[RECORDS TO PROCESS Boundary: Start]
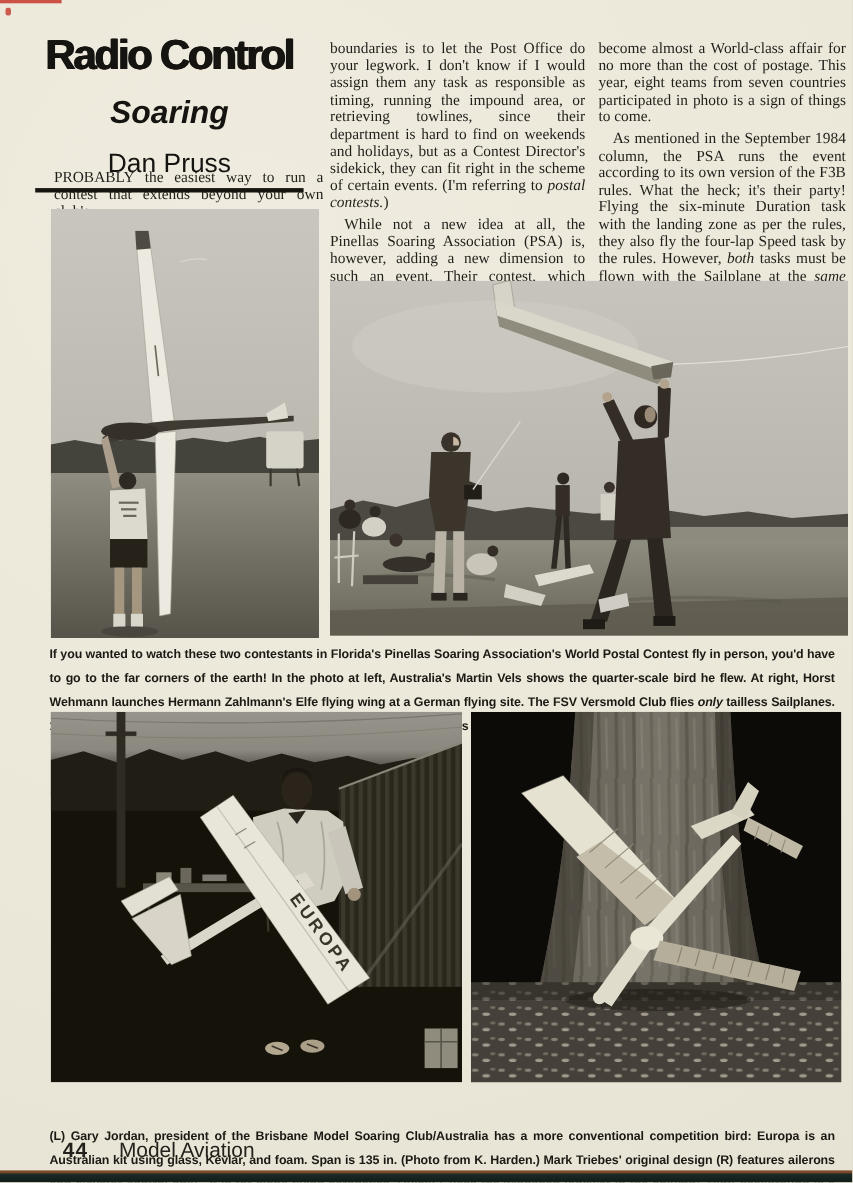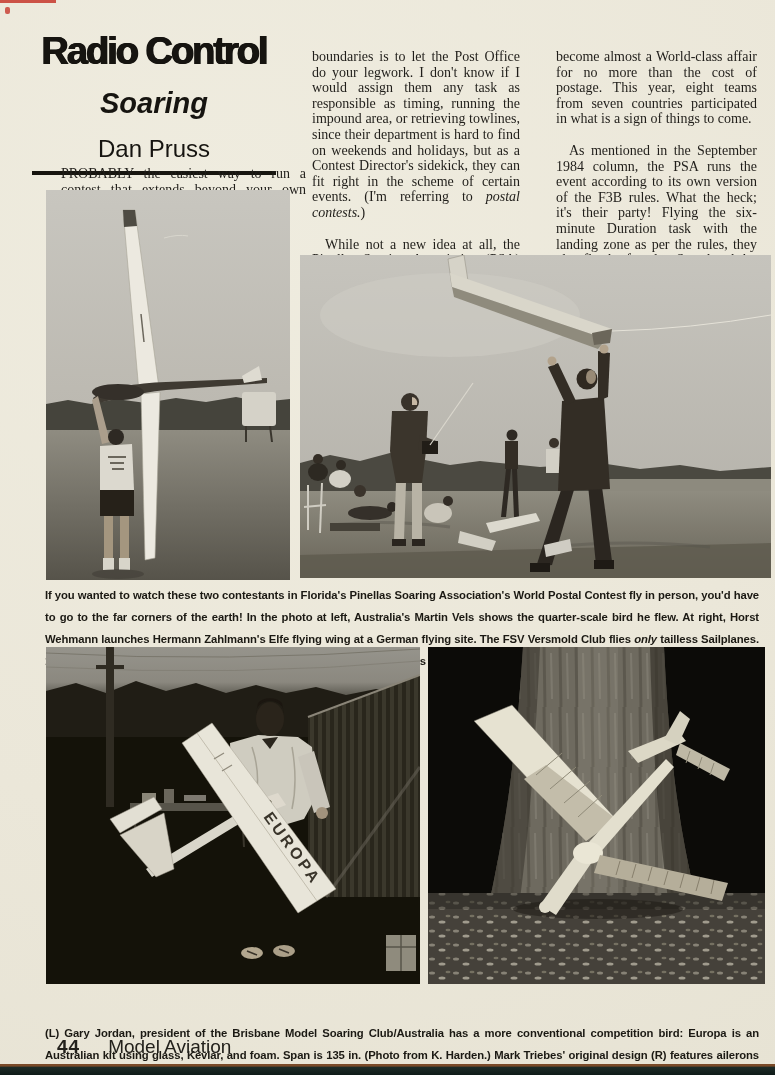--- a/index.html
+++ b/index.html
@@ -20,7 +20,7 @@
   .header-rule{height:4px;background:#17150f;margin-top:7px;}
   
   .body{font-family:"Liberation Serif",serif;font-size:14px;line-height:15.6px;text-align:justify;
-        color:#201e1a;margin:16px;}
+        color:#201e1a;margin:4px;}
   .body + .body{margin-top:0;}
   .indent{text-indent:13px;}
   .col1-text{position:absolute;left:45px;top:150px;width:245px;}

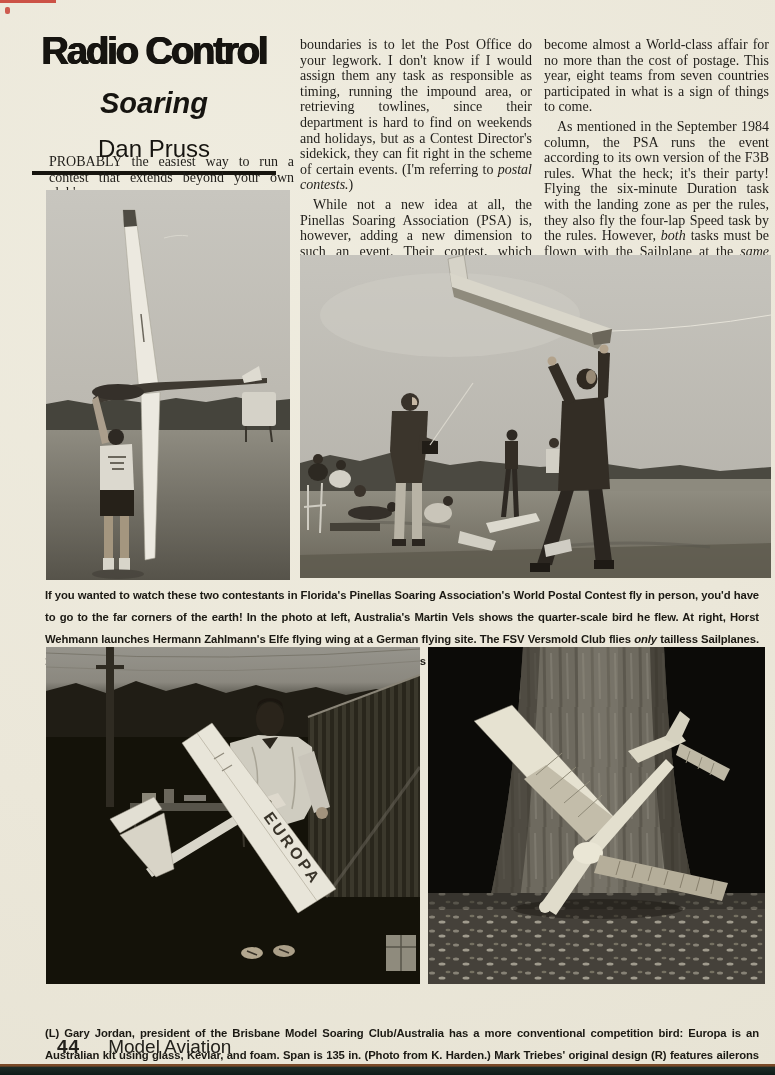--- a/index.html
+++ b/index.html
@@ -111,7 +111,7 @@
   </div>
 
   <div class="col3">
-    <p class="body">become almost a World-class affair for no more than the cost of postage. This year, eight teams from seven countries participated in what is a sign of things to come.</p>
+    <p class="body">become almost a World-class affair for no more than the cost of postage. This year, eight teams from seven countries participated in photo is a sign of things to come.</p>
     <p class="body indent"><span>As mentioned in the September 1984 column, the PSA runs the event according to its own version of the F3B rules. What the heck; it's their party! Flying the six-minute Duration task with the landing zone as per the rules, they also fly the four-lap Speed task by the rules. However, </span><i>both</i><span> tasks must be flown with the Sailplane at the </span><i>same weight</i><span> within a round. Because the Distance task requires</span></p>
   </div>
[RECORDS TO PROCESS Boundary: End]
WHAT THIS TASK INVOLVES:
Scan the data above and copy every line with "margin" in it.

ANSWER TO THIS TASK:
   .header-rule{height:4px;background:#17150f;margin-top:7px;}
-        color:#201e1a;margin:16px;}
+        color:#201e1a;margin:4px;}
   .body + .body{margin-top:0;}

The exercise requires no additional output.